**Task to complete:**
Run through the records and show each line that includes the string "body".

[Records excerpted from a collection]
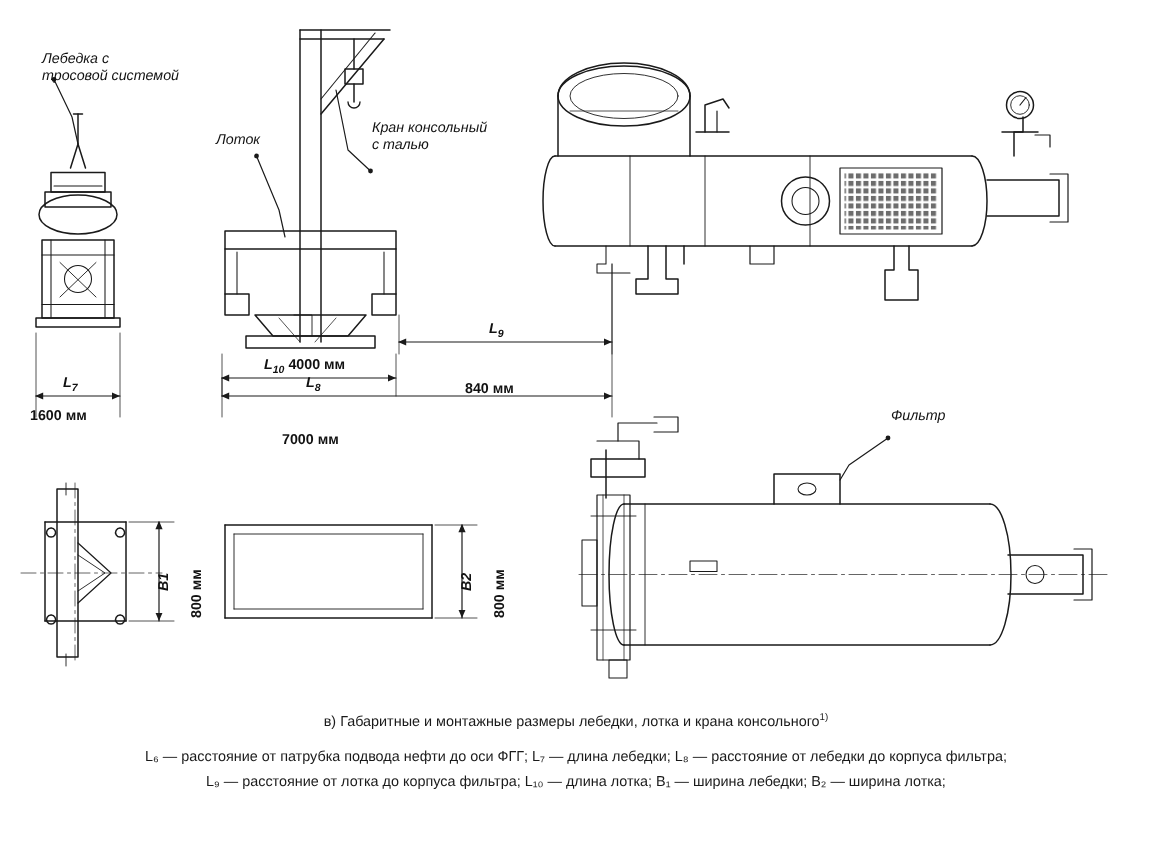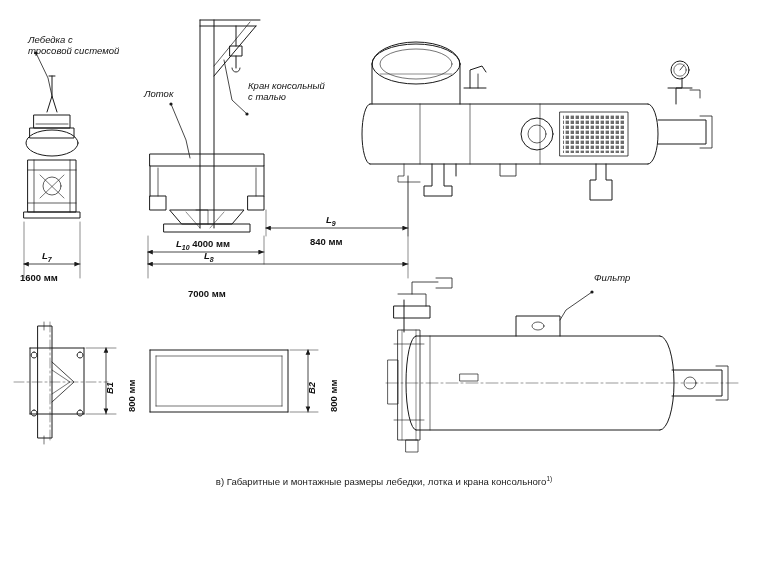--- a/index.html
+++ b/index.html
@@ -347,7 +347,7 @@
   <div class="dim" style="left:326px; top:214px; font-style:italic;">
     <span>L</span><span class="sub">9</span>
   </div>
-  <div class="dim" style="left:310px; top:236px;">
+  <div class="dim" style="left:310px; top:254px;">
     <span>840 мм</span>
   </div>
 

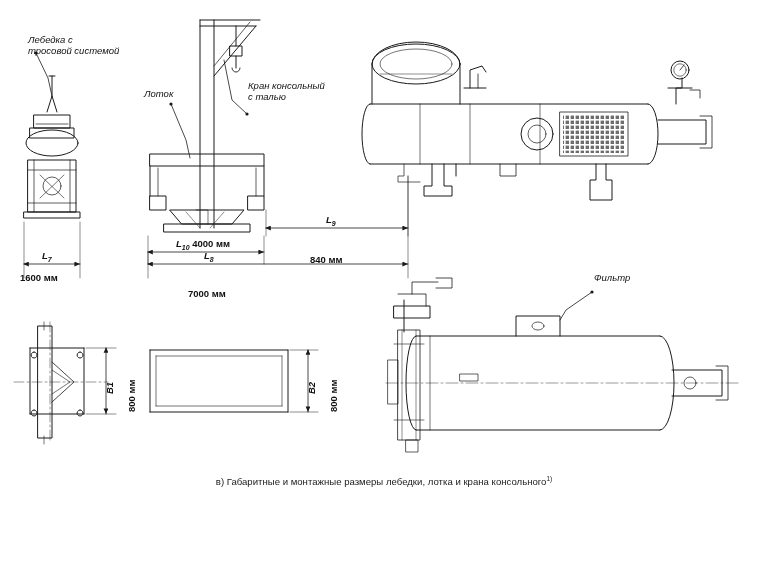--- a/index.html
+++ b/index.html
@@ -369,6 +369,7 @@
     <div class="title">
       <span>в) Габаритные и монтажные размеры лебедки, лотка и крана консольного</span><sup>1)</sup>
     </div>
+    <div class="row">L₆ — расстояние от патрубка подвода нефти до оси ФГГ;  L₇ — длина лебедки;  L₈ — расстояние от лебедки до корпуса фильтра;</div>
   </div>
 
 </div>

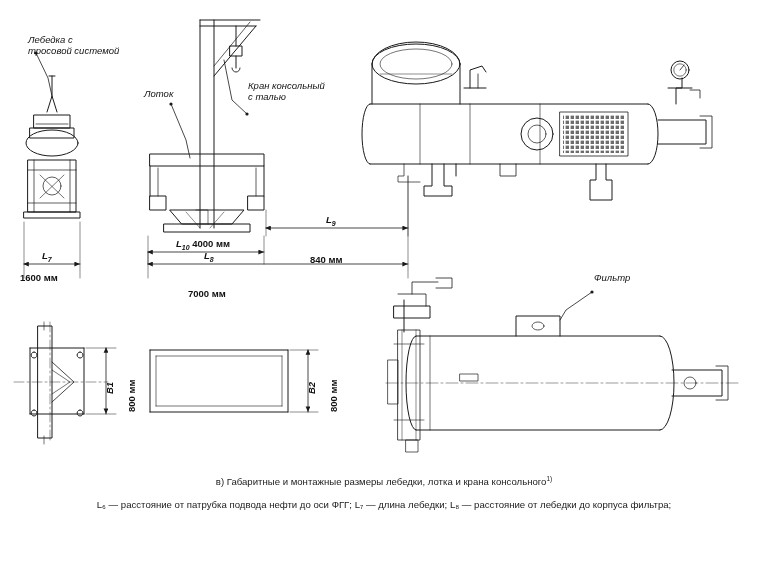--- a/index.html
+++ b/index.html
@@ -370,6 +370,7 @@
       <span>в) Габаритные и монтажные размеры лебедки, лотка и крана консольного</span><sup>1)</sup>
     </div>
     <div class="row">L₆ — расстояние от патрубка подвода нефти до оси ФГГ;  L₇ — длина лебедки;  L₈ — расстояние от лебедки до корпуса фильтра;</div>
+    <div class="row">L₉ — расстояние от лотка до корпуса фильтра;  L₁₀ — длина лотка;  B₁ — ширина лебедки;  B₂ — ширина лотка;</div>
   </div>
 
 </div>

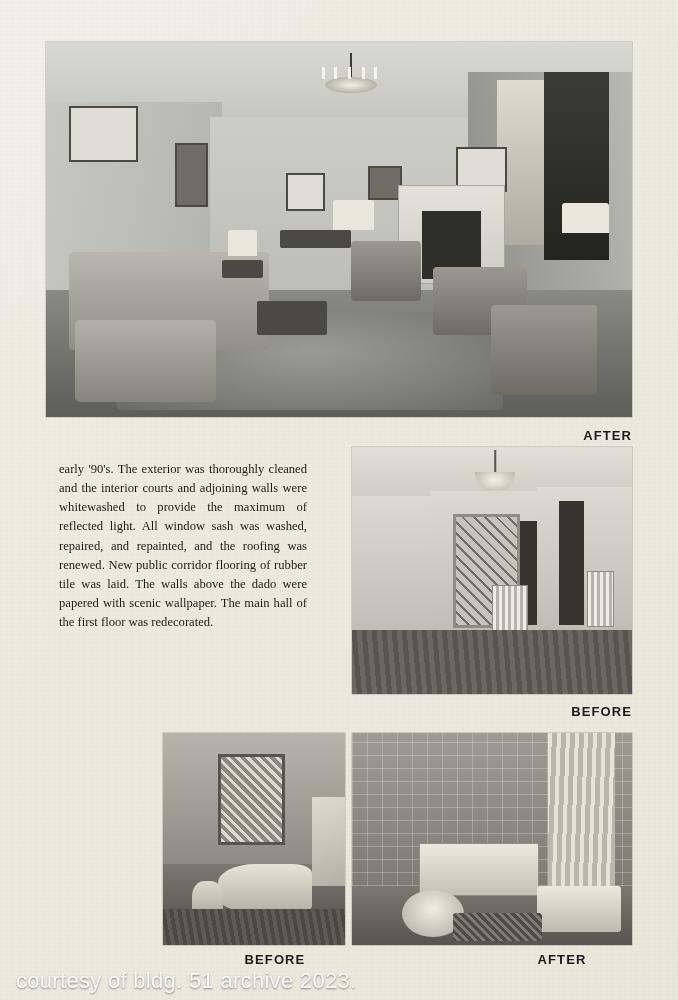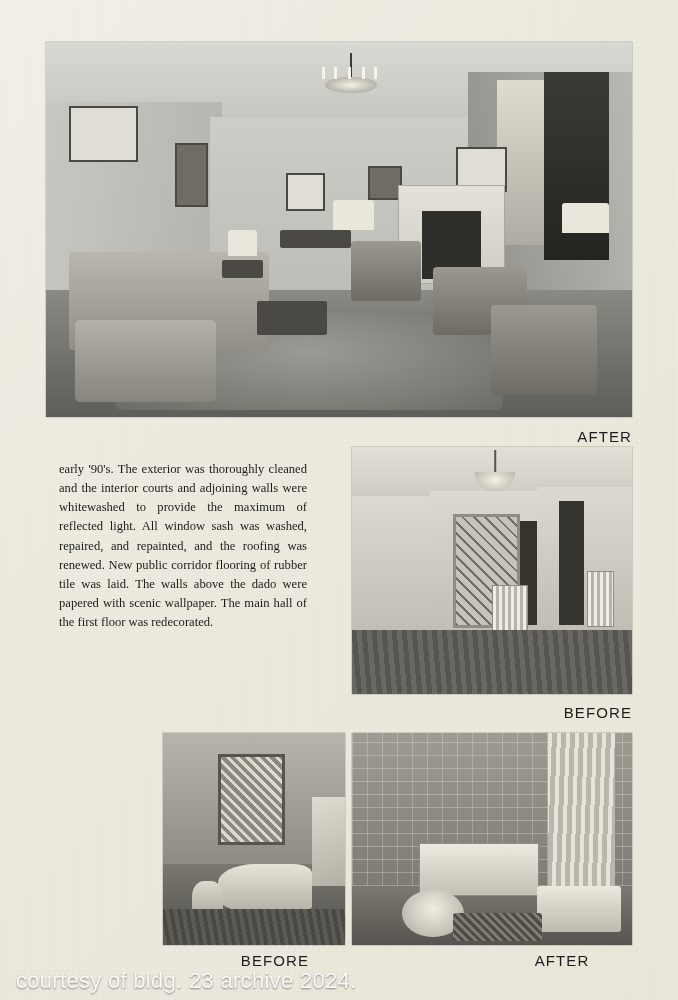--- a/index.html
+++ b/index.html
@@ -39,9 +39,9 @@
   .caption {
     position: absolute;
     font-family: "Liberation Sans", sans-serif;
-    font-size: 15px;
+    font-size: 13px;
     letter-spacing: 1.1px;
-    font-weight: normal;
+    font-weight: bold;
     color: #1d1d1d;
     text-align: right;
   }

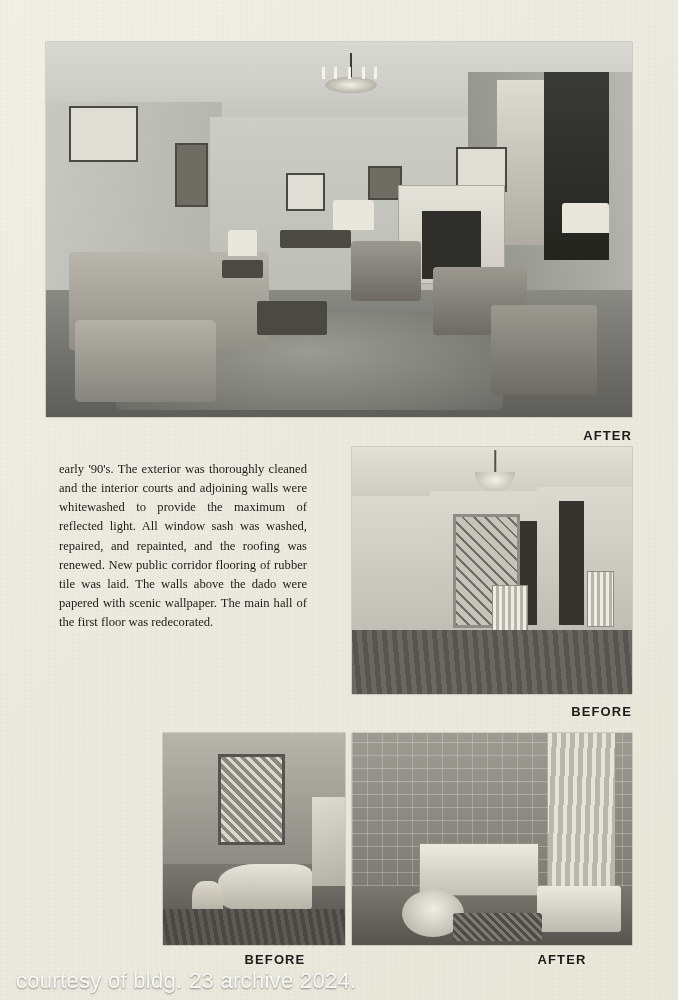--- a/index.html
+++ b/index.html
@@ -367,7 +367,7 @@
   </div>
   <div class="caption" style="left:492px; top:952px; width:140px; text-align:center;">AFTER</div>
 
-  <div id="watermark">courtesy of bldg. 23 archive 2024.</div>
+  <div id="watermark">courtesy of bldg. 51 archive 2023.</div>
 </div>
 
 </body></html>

---

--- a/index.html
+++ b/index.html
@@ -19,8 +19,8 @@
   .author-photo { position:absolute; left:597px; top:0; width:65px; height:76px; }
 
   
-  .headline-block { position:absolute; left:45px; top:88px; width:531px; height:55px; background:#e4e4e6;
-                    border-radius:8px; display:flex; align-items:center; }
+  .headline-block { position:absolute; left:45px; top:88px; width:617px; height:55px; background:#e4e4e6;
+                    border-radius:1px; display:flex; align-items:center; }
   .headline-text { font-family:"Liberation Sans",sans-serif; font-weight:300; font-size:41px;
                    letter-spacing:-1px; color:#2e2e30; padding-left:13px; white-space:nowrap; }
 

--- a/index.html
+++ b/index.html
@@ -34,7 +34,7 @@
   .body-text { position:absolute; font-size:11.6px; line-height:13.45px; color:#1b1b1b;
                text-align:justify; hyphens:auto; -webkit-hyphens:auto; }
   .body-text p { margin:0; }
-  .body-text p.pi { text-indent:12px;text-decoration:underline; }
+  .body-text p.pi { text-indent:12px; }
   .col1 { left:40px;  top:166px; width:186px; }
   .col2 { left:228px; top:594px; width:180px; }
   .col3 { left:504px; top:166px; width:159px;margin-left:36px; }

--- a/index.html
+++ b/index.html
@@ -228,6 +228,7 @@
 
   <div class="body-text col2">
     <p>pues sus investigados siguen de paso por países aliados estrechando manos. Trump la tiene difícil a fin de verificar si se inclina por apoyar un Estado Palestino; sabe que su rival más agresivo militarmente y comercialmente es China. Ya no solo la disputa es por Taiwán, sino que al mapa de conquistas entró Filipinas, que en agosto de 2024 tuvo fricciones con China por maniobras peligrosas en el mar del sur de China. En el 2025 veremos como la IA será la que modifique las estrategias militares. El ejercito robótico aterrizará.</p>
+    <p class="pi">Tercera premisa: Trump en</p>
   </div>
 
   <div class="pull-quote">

**Reply:**
 </body></html>
   .body-text { position:absolute; font-size:11.6px; line-height:13.45px; color:#1b1b1b;
   .body-text p { margin:0; }
-  .body-text p.pi { text-indent:12px;text-decoration:underline; }
+  .body-text p.pi { text-indent:12px; }
   <div class="body-text col2">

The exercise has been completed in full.